As there were no aircraft for reserve pilots like him to fly, he was sent to Romania to take delivery of Hurricanes being shipped out from Britain. In the event, Romania declared its neutrality, and he was interned.

Like many others, Wandzilak escaped from the internment camp and made his way via Syria to France, where the Polish Air Force was reforming. In the spring of 1940 he finished the French fighter- pilot's course at Etampes and was posted to a Polish flight defending Clermont-Ferrand.

With the fall of France, he was given the job of evacuating 40 ground crew, and after a number of adventures he got them aboard a British ship at Argelčs, near the Spanish frontier. They reached England on June 24, and on September 9, 1940, they became part of 308 (City of Krakow) Squadron, stationed at Speke near Liverpool. At last, Wandzilak climbed into the cockpit of a Hurricane.

Over the next three years, he flew with this and two other Polish Squadrons, 303 and 315, from airfields all over Britain, but always returning to the Polish Air Force hub at Northolt. In September 1943 he shot down his second Focke-Wulf 190 over northern France, but in the following spring he was transferred to staff work with the 2nd Tactical Air Force, preparing the D-Day landings.

A couple of weeks after the invasion he returned to combat duty, taking command of a flight of 308 Squadron, now operating from mobile airfields in northern France. On August 26, 1944 he was shot down by ground fire during his fourth sortie that day.
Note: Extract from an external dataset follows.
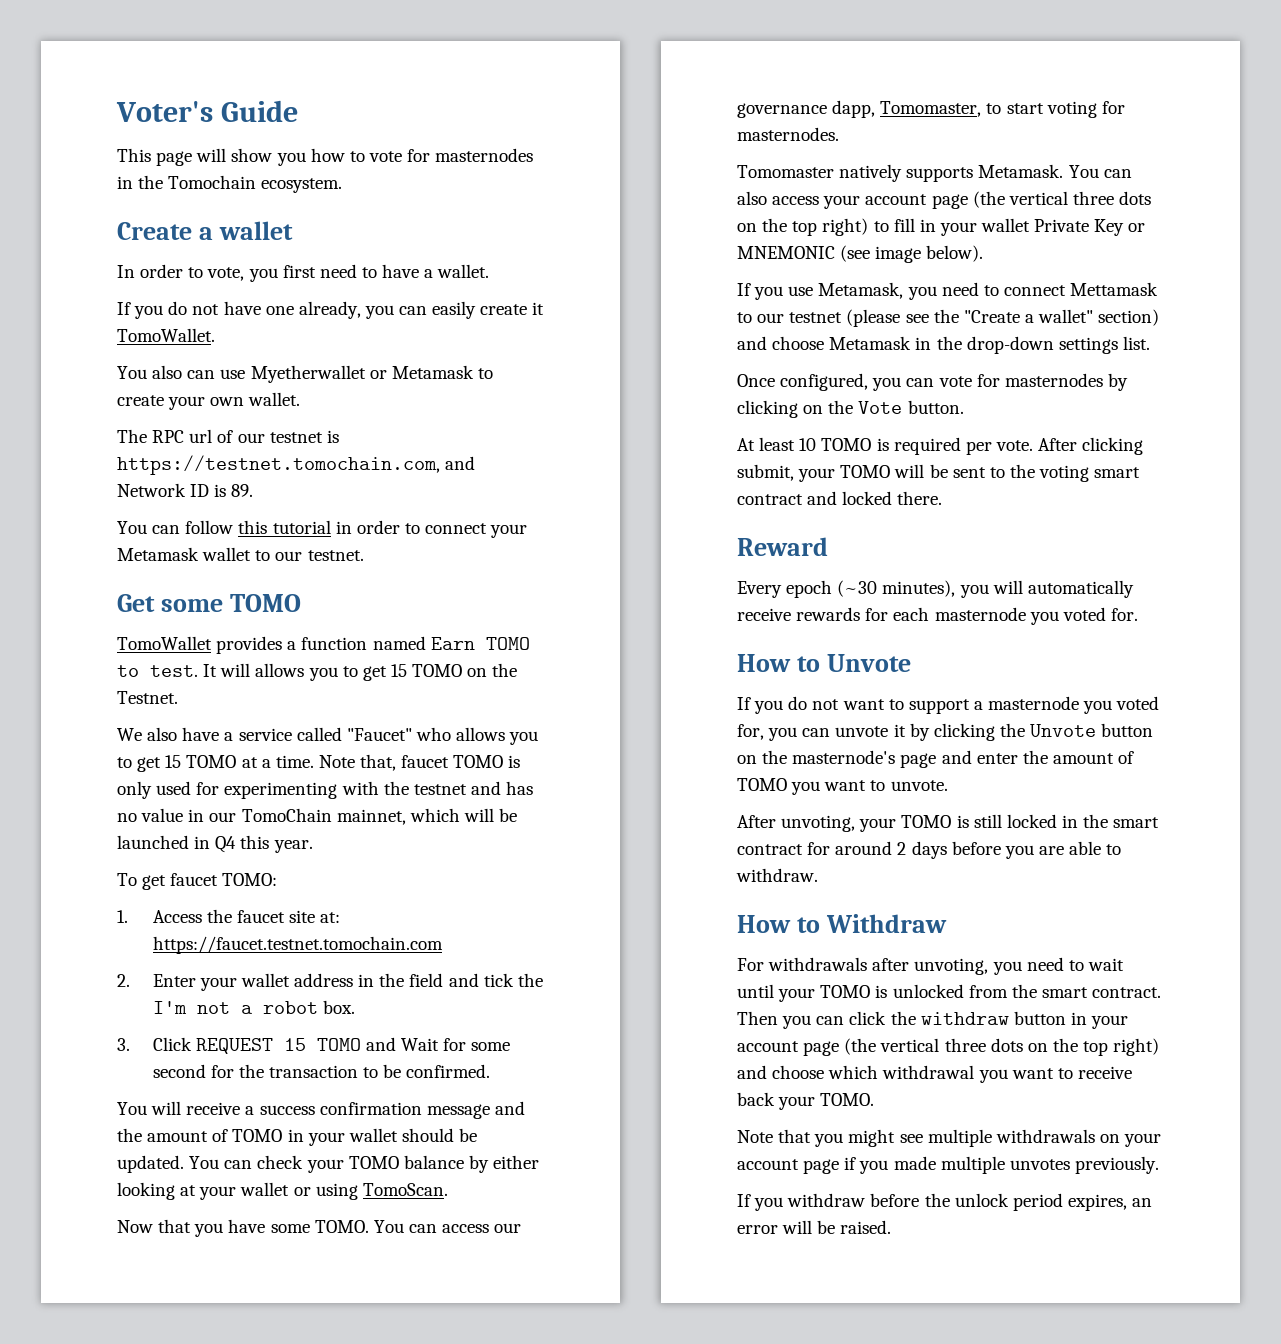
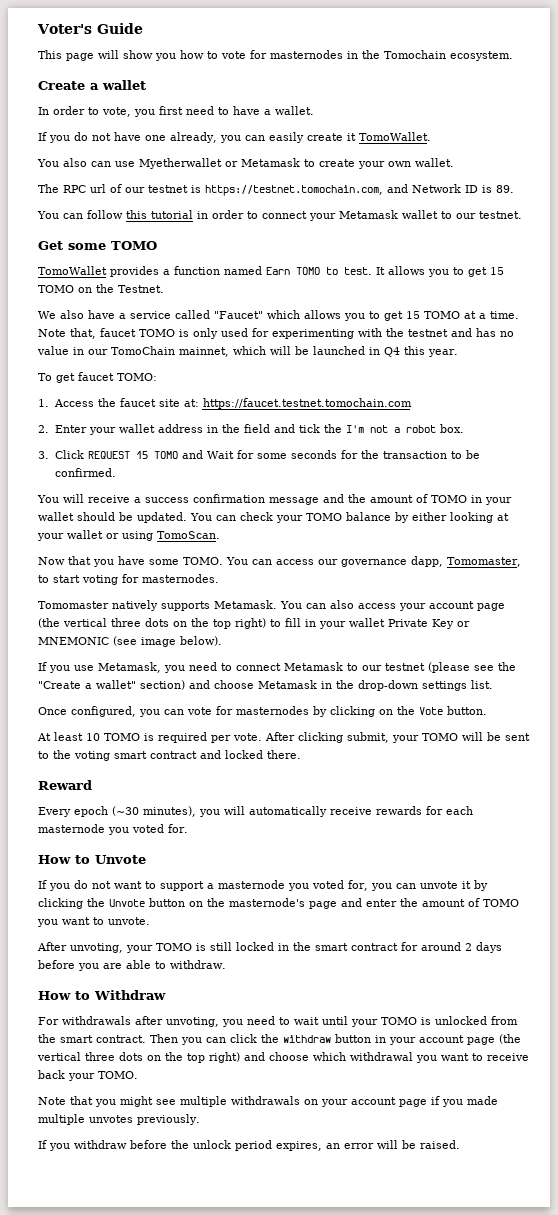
[220,663,251,677] will -> (385, 271) none
[415,727,451,741] who -> [267,310,300,319] which
[152,1064,206,1078] second -> [290,450,337,459] seconds
[1070,282,1159,296] Mettamask -> [284,662,343,671] Metamask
He managed to bail out of his burning Spitfire and avoid capture.Much to his annoyance, a platoon of German infantry he was trying to creep round spotted him and insisted on surrendering. He tried to get them off his back, but they were so afraid of being captured and shot by the French Resistance that they followed him around like dogs until he finally reached Allied positions and managed to pass them on to some Canadians.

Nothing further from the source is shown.